= Description of the task =
The number of lines holding the string "background" is all that is wanted; count them in the records below.

= Available data =
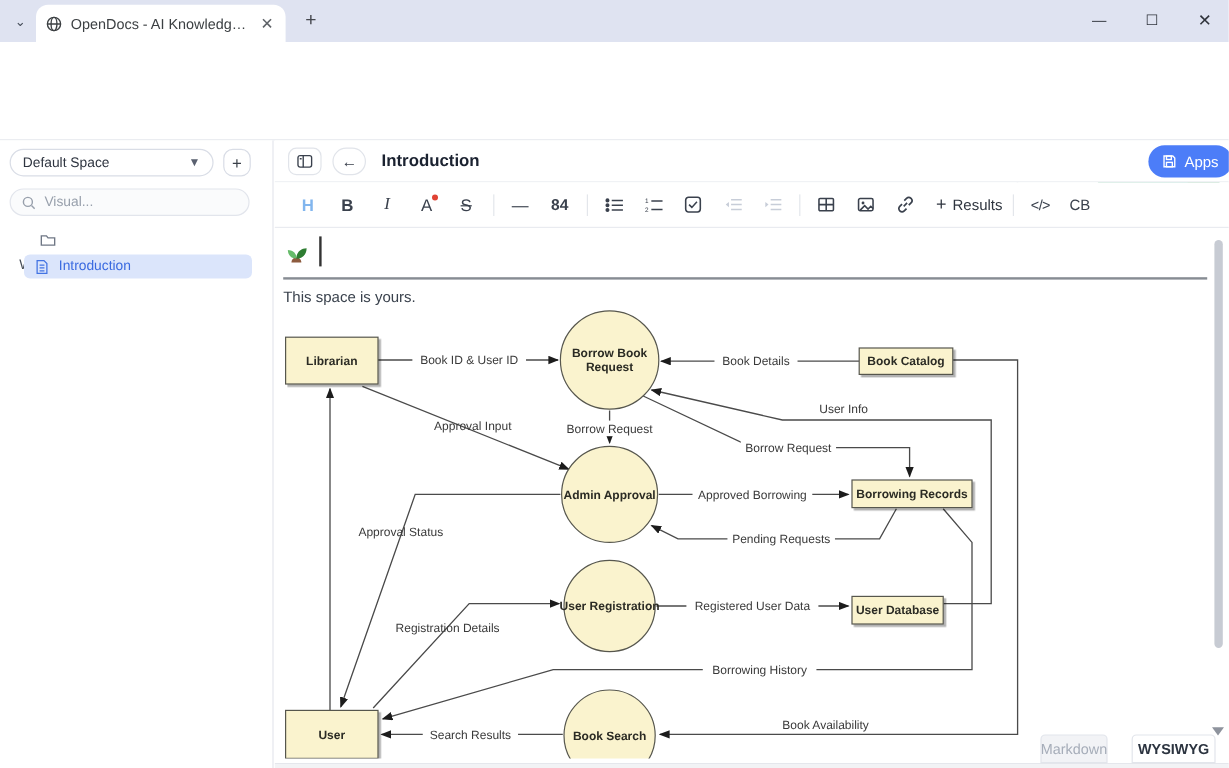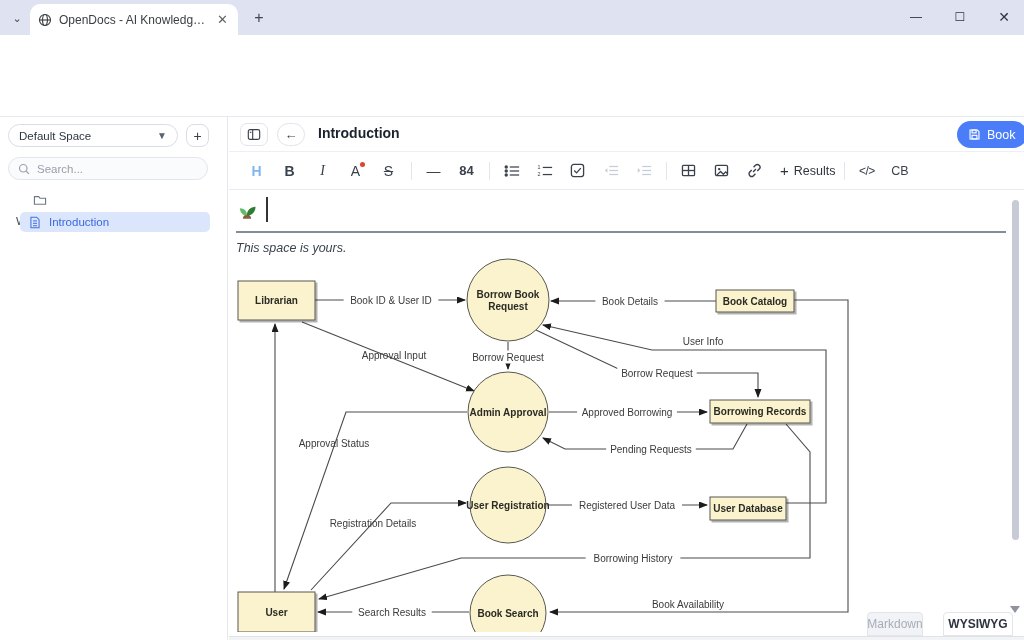--- a/index.html
+++ b/index.html
@@ -235,7 +235,7 @@
         <rect x="5" y="2.5" width="5" height="3.5"></rect>
       </svg>
   </span>
-  <span>Book</span>
+  <span>Apps</span>
 </div>
 
 <div class="abs" id="fmt-toolbar">

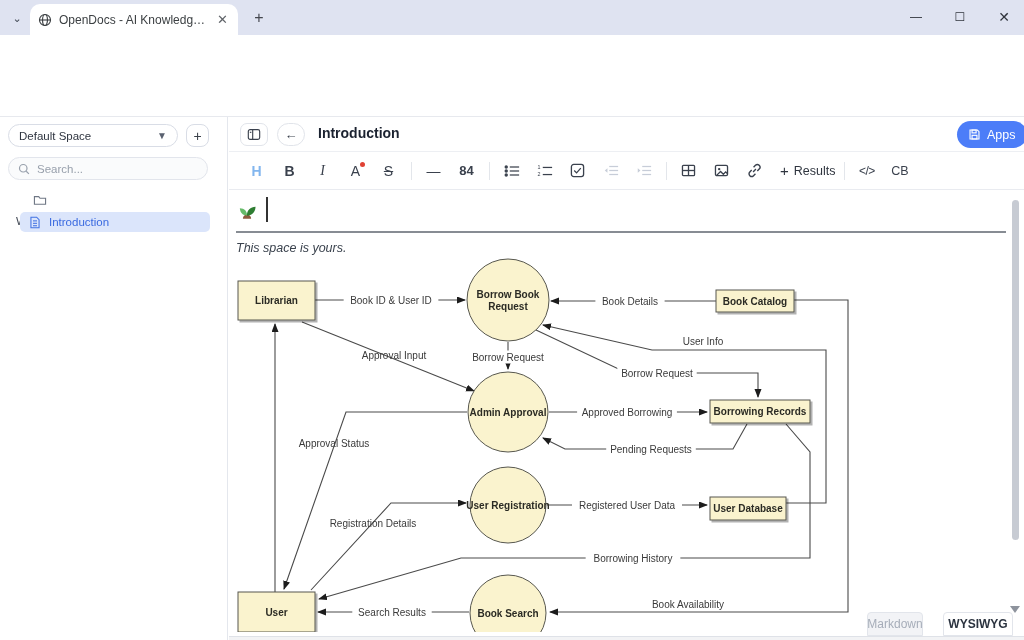--- a/index.html
+++ b/index.html
@@ -193,7 +193,7 @@
         <line x1="11" y1="11" x2="14.5" y2="14.5"></line>
       </svg>
   </span>
-  <span>Search...</span>
+  <span>Visual...</span>
 </div>
 <div class="abs tree-row">
   <span>

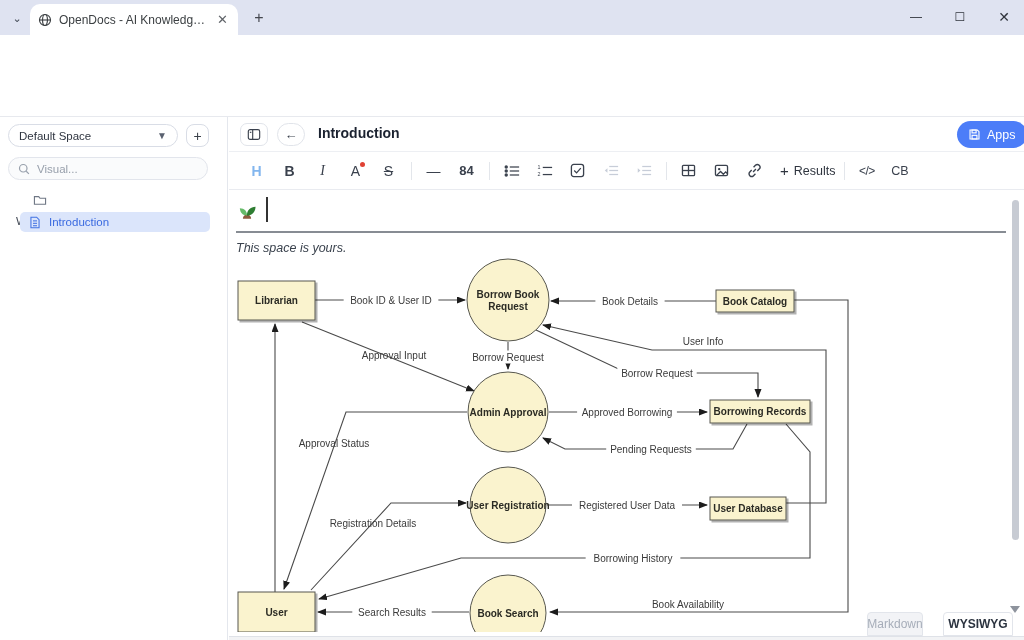--- a/index.html
+++ b/index.html
@@ -70,7 +70,7 @@
   .doc-title { font-size:22px; font-weight:bold; color:#222831; }
   .caret { width:2px; height:25px; background:#333; }
   .title-rule { left:236px; top:231px; width:770px; height:2px; background:#878c93; }
-  .doc-para { left:236px; top:241px; font-size:12.5px; color:#3a424d;font-style:italic; }
+  .doc-para { left:236px; top:241px; font-size:12.5px; color:#3a424d; }
 
   
   .mode-tab { top:612px; height:24px; display:flex; align-items:center; justify-content:center; font-size:12px; border:1px solid #e2e5eb; border-radius:4px 4px 0 0; cursor:pointer; z-index:5; }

= Answer for the task =
2